We constructed a task-based scenario for our study. In the centre of the scene, we defined an area of approximately 14.6 m2, bounded by three tables: this area corresponds to the walkable area of the HTC Vive VR environment, such that the participant can walk between the tables in the virtual scene. A top-down view of the area is shown in Fig. 2. The markers A, B, and C show the table positions, and virtual agents traverse the area, with bidirectional pedestrian flow moving left–right in the direction indicated by the arrows. Agents moved across the full width of the area during simulation.

Fig. 2
figure 2

The task area for our user study

Participants were asked to move objects (bottles and cans) between the three tables, such that all cans were moved to Table C, and all bottles to Table B. This involved making a minimum of 14 distinct journeys perpendicular to the direction of agent traffic flow and 7 parallel journeys. The participant’s virtual hands could be used to pick up a single object at a time, but not to interact with agents. A circular area on the table surface changed colour to indicate completion of the task. Figure 3 shows an example trajectory map for a participant while completing this task. The task is representative of actual tasks which are undertaken in the real-world space on which this virtual environment is modelled (drinks and food are often served from tables). Furthermore, we designed the activity intentionally to create interactions where participants walk both perpendicular and parallel to the flow of agents.

Fig. 3
figure 3

Trajectory map for a participant completing the task. Green lines represent agent trajectories, and red lines the participant. The area shown represents a space of approximately 15 m × 7.5 m

4 Experimental methodology

The experiment included three conditions, featuring varying degrees of crowd density. Density levels were set using by controlling character spawn rate, and measured density estimates in the area occupied by the player are reported in Sect. 5. Screenshots from each condition are shown in Fig. 1.
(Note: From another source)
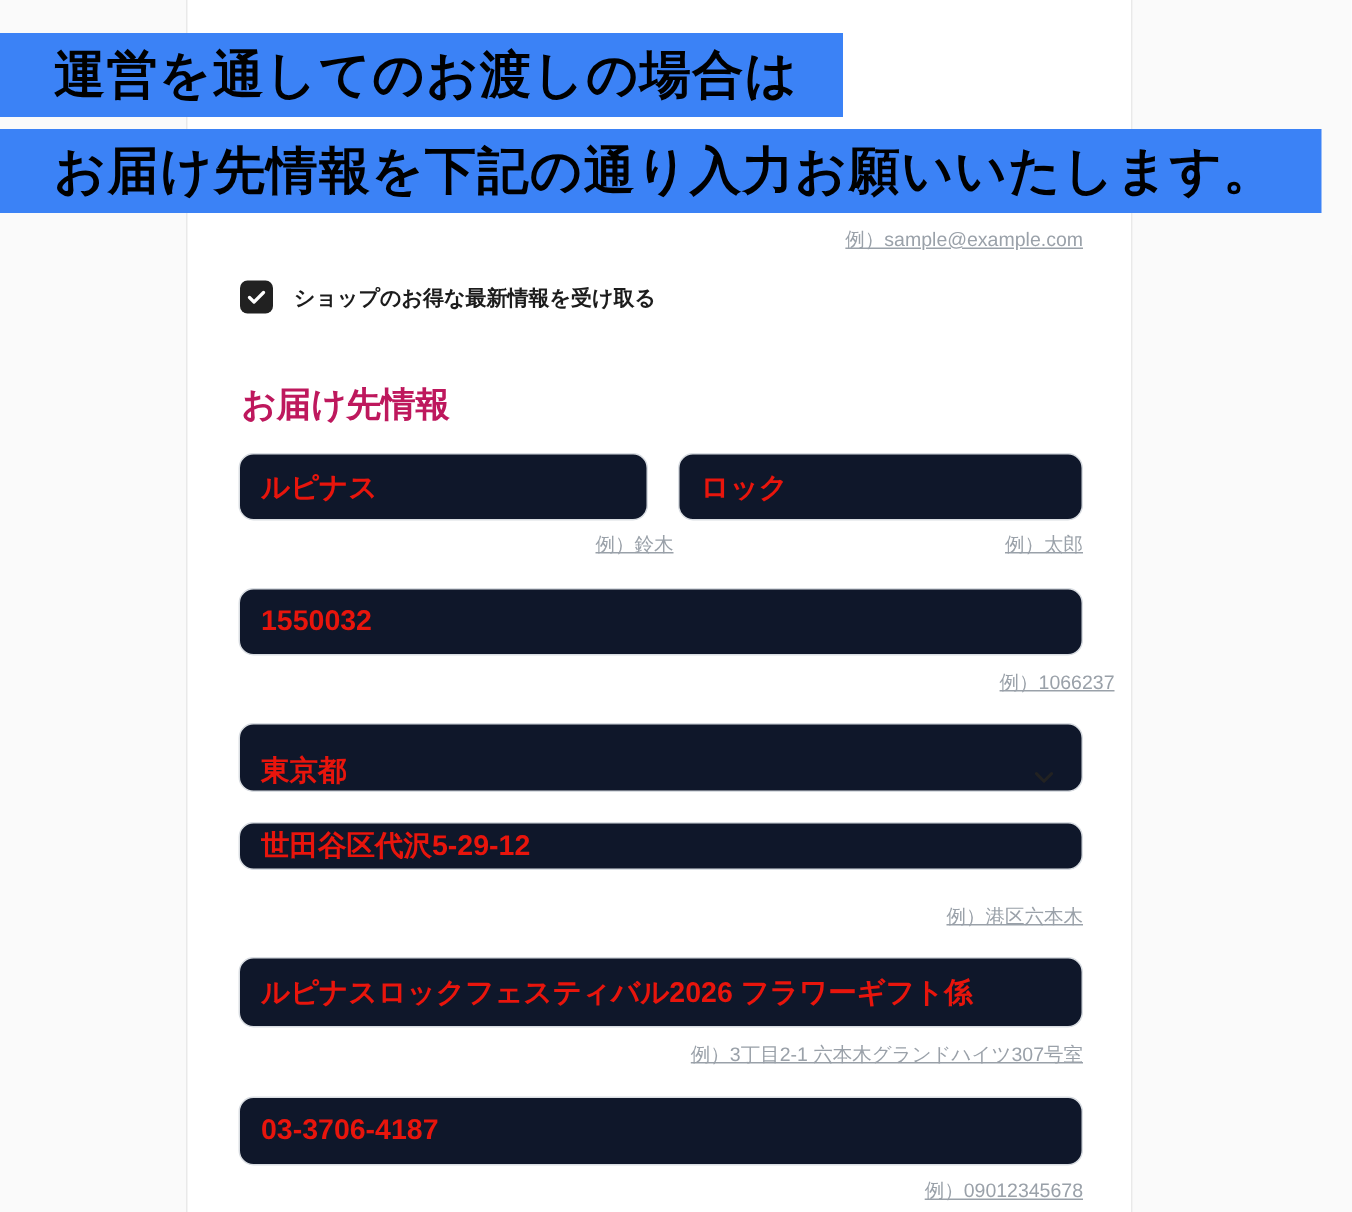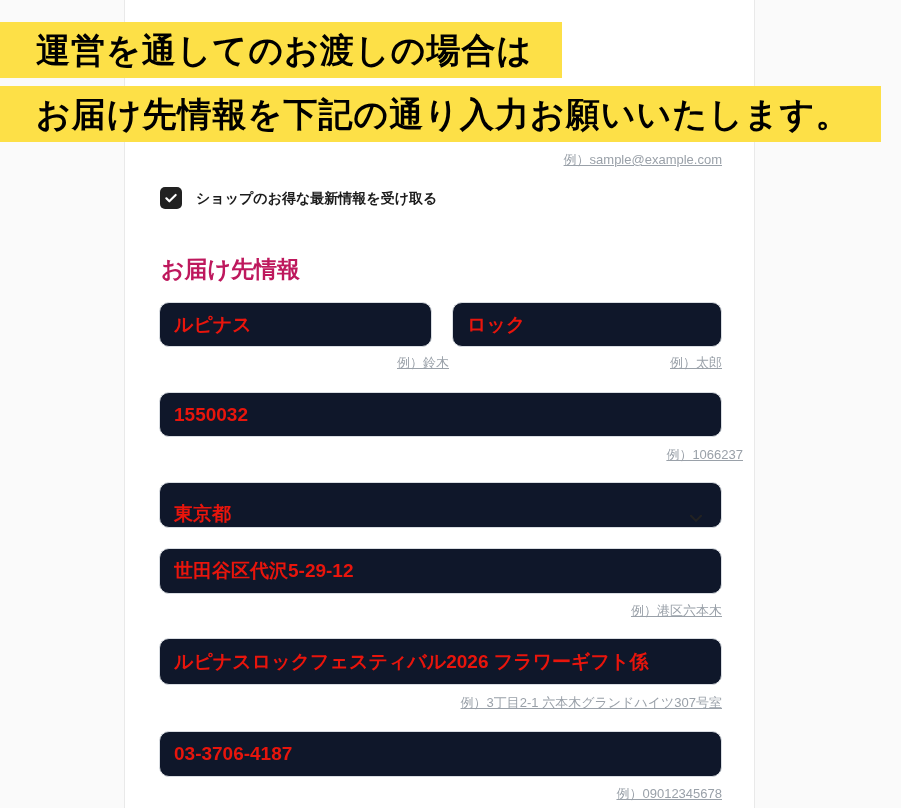"運営を通してのお渡しの場合は" .heading .line { background: #fde047 -> #3b82f6 }
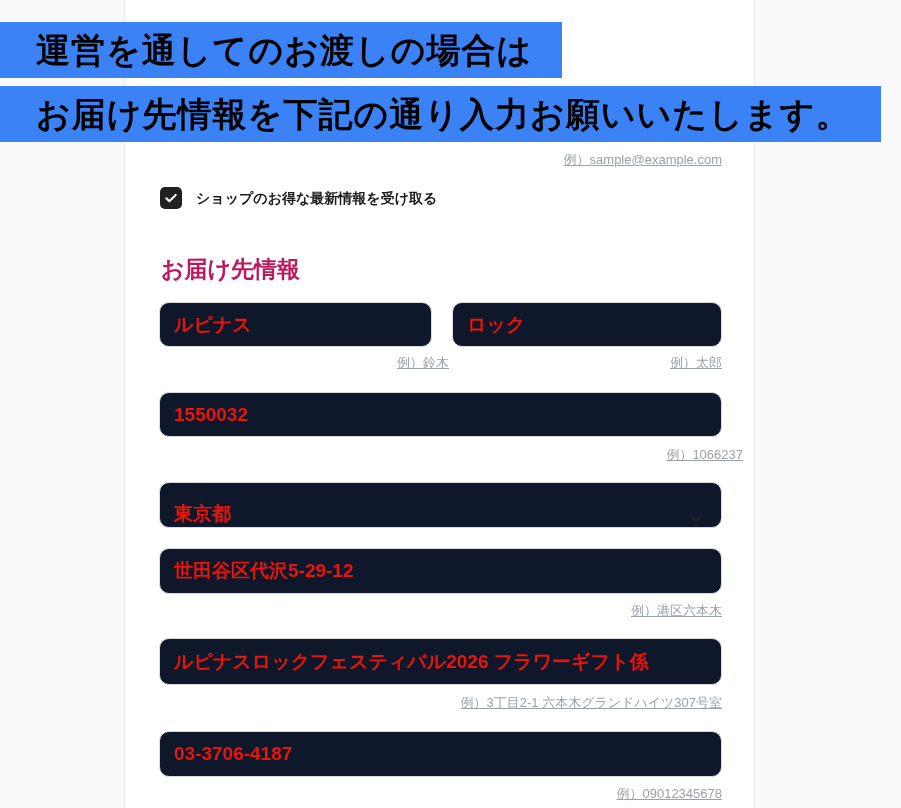"世田谷区代沢5-29-12" input.field { height: 46px -> 32px }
4.1 Participants and procedure

The study was carried out in the research spaces of the University of Lincoln and approved by the institution’s ethics board, following prescribed health and safety requirements for the use of VR equipment. The simulation was presented simultaneously on the HTC Vive headset and on a projection screen to facilitate video recording. Twenty-five participants (12 female, 13 male, mean age = 31.0, SD = 10.3) participated in the study. 14 participants had previously used VR equipment. The HTC Vive HMD is a wired device, and we took precautions to eliminate interference of the wiring with the participant while conducting their task. The wire was suspended from the ceiling, and the investigator also lifted the wire as required to enable smooth movement while walking. Participants reported post hoc that they were not aware of investigator intervention. Our experimental set-up is shown in Fig. 4.

Fig. 4
figure 4

Our experimental set-up

Participants gave informed consent and were reminded that they could stop the simulation if they felt uncomfortable. They completed a demographics questionnaire and training sequence in which they completed the task required in the conditions, but with no agents present. Participants were then given the opportunity to practise the main task before starting the experimental conditions. We assessed participants affective state before and after the training session. After training, participants entered the first, and then completed another questionnaire to assess their affective state. This process was repeated for all three conditions. The mean duration of trials ranged from 132 s in low density to 148 s in high density. At the end of the study, we conducted a semi-structured exit interview that explored their experience. The study followed a within-subjects design, and conditions were counterbalanced using a Latin square to avoid ordering effects. All sessions were video-recorded to allow for post hoc analysis of participant behaviour.

4.2 Measures

The experiments included a range of dependent measures including logging of trajectory data within the simulation, participant responses to validated scales, and video data of participant behaviour. We use the positive affect negative affect schedule (PANAS) (Watson et al. 1988) as a validated self-report measure of user affect. PANAS has not be previously used for VR-based crowd simulation studies, but is widely used in related fields such as games user research; the scale comprises two dimensions: negative and positive. Based on previous works, which report a negative response to close proximity, we conjecture that discomfort due to crowding will be most evident in the negative dimension, and adopt the null hypothesis: H0 = there is no measurable difference in negative affect associated with changes in density of a virtual crowd.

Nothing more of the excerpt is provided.